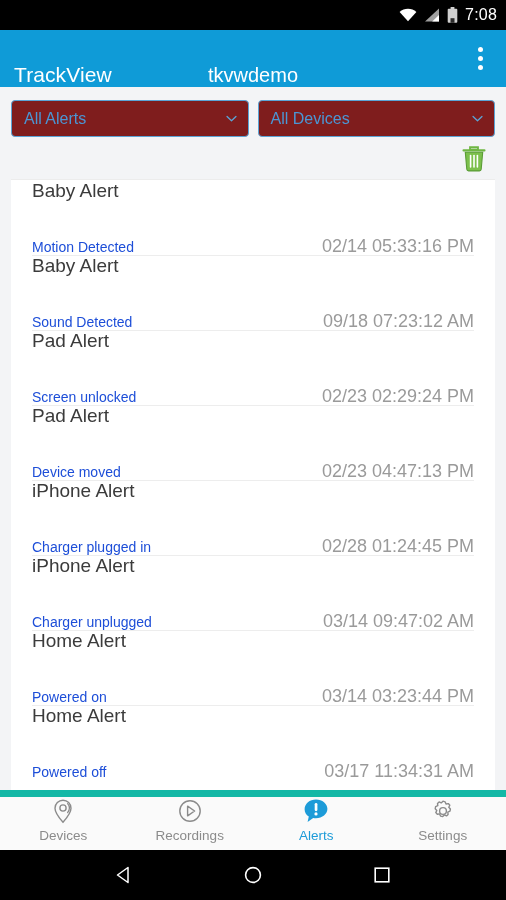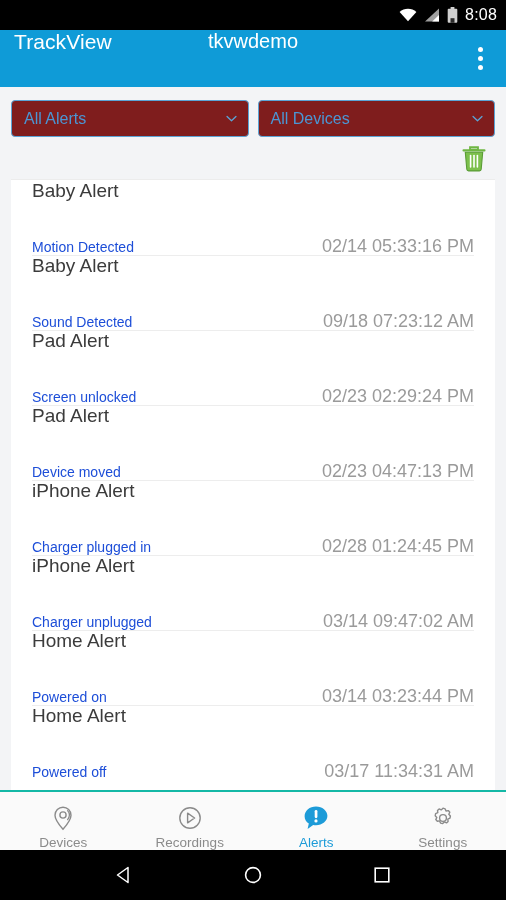--- a/index.html
+++ b/index.html
@@ -134,7 +134,7 @@
         <rect x="3.5" y="11.2" width="4" height="4.6" fill="#2b2b2b"></rect>
       </svg>
     </span>
-    <span class="clock">8:08</span>
+    <span class="clock">7:08</span>
   </div>
 
   <div class="appbar">

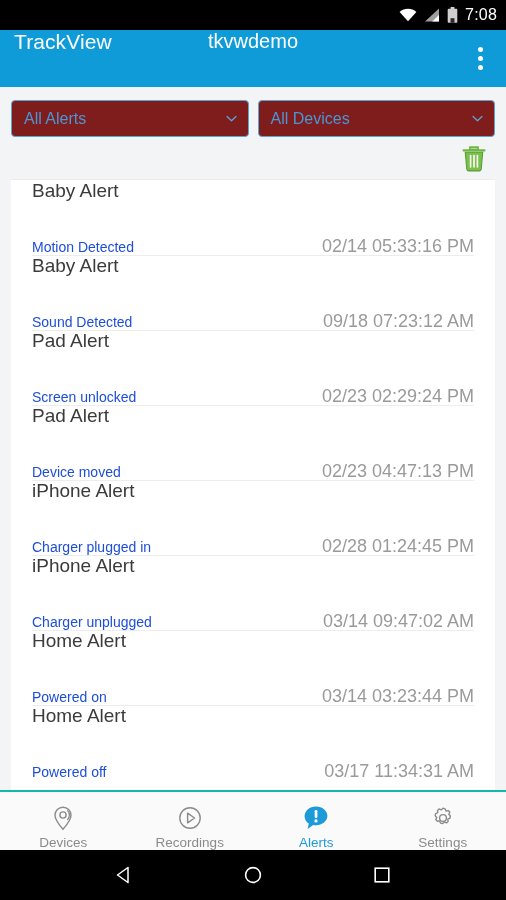--- a/index.html
+++ b/index.html
@@ -26,7 +26,7 @@
   
   .appbar {
     flex: 0 0 57px; background: #0f9bd7;
-    display: flex; align-items: flex-start; position: relative;
+    display: flex; align-items: flex-end; position: relative;
     padding: 0 14px 0 14px;
   }
   .app-title { color: #fff; font-size: 21px; letter-spacing: .1px; }

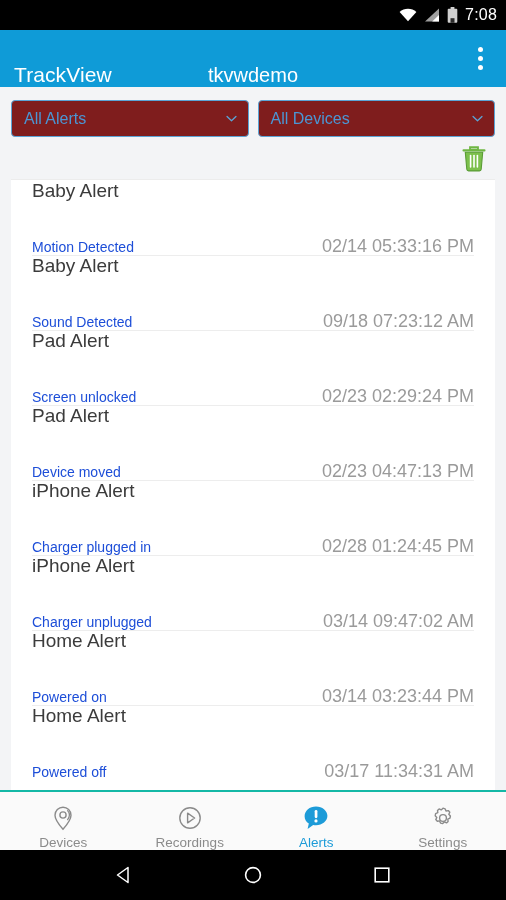--- a/index.html
+++ b/index.html
@@ -91,8 +91,8 @@
   
   .bottomnav {
     flex: 0 0 60px; background: #fafafa;
-    border-top: 2px solid #14b8a6;
-    display: flex; align-items: flex-end;
+    border-top: 7px solid #14b8a6;
+    display: flex; align-items: flex-start;
   }
   .nav-item {
     flex: 1 1 0; display: flex; flex-direction: column;

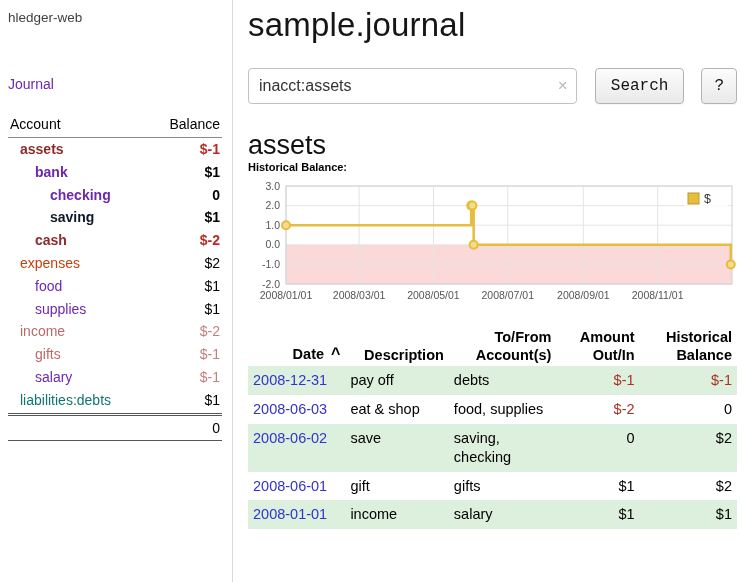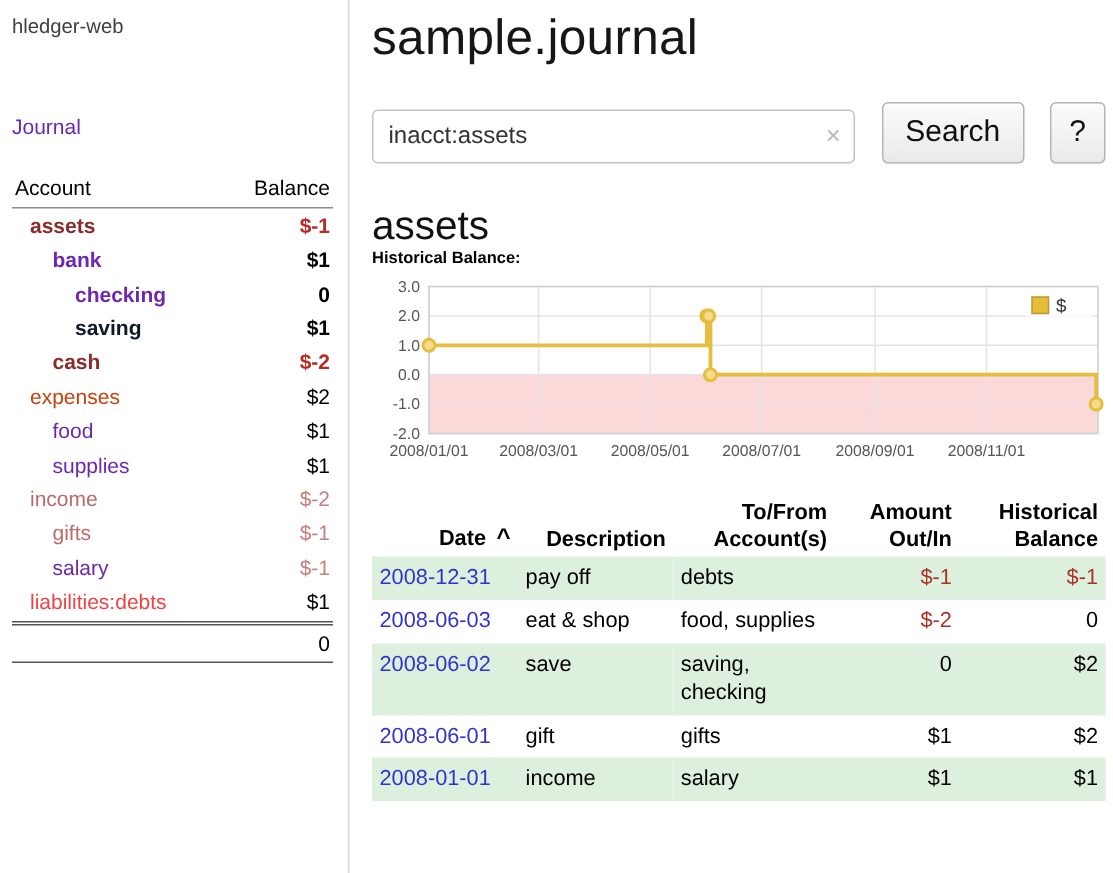--- a/index.html
+++ b/index.html
@@ -26,7 +26,7 @@
   .search-wrap{position:relative;width:352px}
   .search-wrap input{width:100%;height:36px;border:1px solid #c2c2c2;border-radius:4px;padding:0 28px 0 10px;font-size:16px;font-family:inherit;color:#333;outline:none}
   .clear-icon{position:absolute;right:9px;top:9px;color:#b9b9b9;font-size:17px;line-height:1;cursor:pointer}
-  button{font-family:Liberation Sans, sans-serif;font-size:20px;color:#111;background:linear-gradient(#fcfcfc,#e9e9e9);border:1px solid #b3b3b3;border-radius:4px;padding:8px 15px;cursor:pointer;box-shadow:0 1px 0 rgba(0,0,0,.04)}
+  button{font-family:Liberation Mono, monospace;font-size:16px;color:#111;background:linear-gradient(#fcfcfc,#e9e9e9);border:1px solid #b3b3b3;border-radius:4px;padding:8px 15px;cursor:pointer;box-shadow:0 1px 0 rgba(0,0,0,.04)}
   .search-btn{margin-left:18px}
   .help-btn{margin-left:17px;padding:8px 12px}
   h2{margin:26px 0 0;font-size:27px;font-weight:400;color:#111}

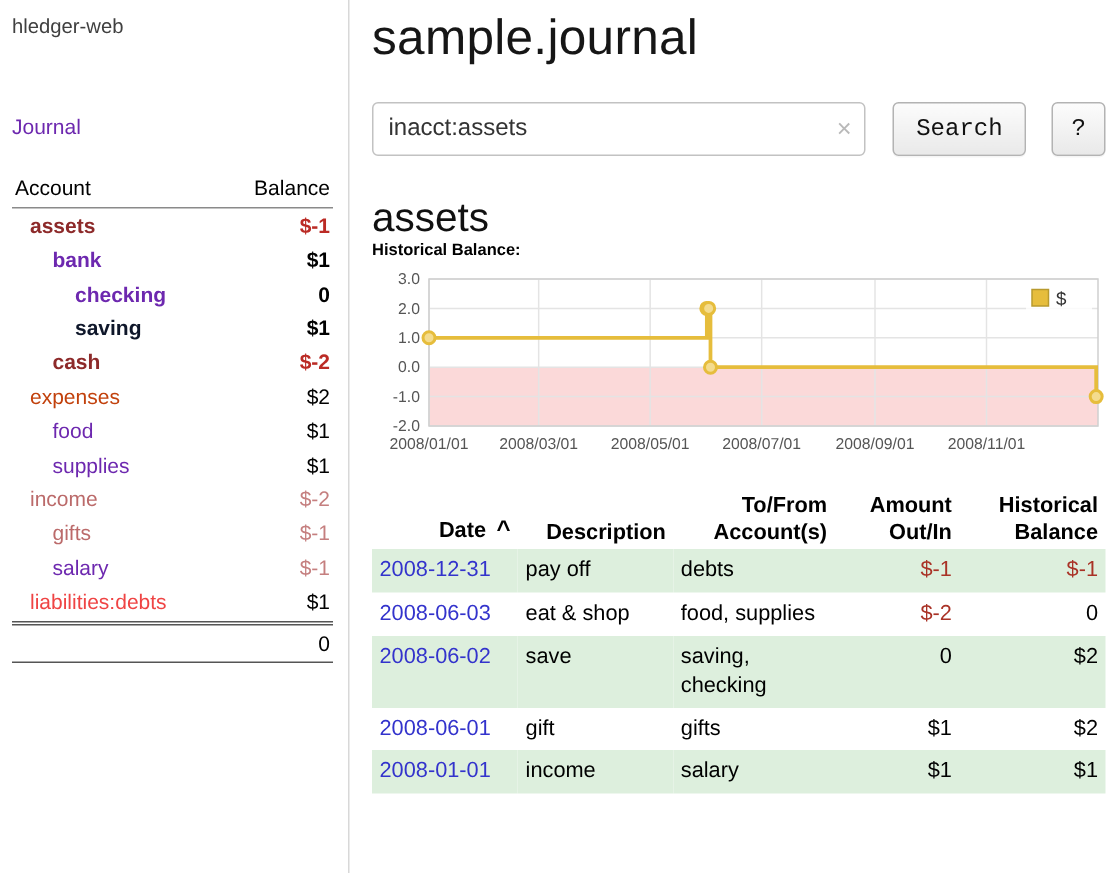--- a/index.html
+++ b/index.html
@@ -108,7 +108,7 @@
             <span class="acct-bal" style="color: rgb(197, 127, 127);">$-1</span>
           </div>
           <div class="acct-row">
-            <a class="acct-name" style="padding-left: 10px; color: #ef4444;">liabilities:debts</a>
+            <a class="acct-name" style="padding-left: 10px; color: #0f766e;">liabilities:debts</a>
             <span class="acct-bal" style="color: rgb(0, 0, 0);">$1</span>
           </div>
         </div>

....

[About this task]: Check each line above for the word "linear", and copy the lines where it appears.

[Your response]:
-  button{font-family:Liberation Sans, sans-serif;font-size:20px;color:#111;background:linear-gradient(#fcfcfc,#e9e9e9);border:1px solid #b3b3b3;border-radius:4px;padding:8px 15px;cursor:pointer;box-shadow:0 1px 0 rgba(0,0,0,.04)}
+  button{font-family:Liberation Mono, monospace;font-size:16px;color:#111;background:linear-gradient(#fcfcfc,#e9e9e9);border:1px solid #b3b3b3;border-radius:4px;padding:8px 15px;cursor:pointer;box-shadow:0 1px 0 rgba(0,0,0,.04)}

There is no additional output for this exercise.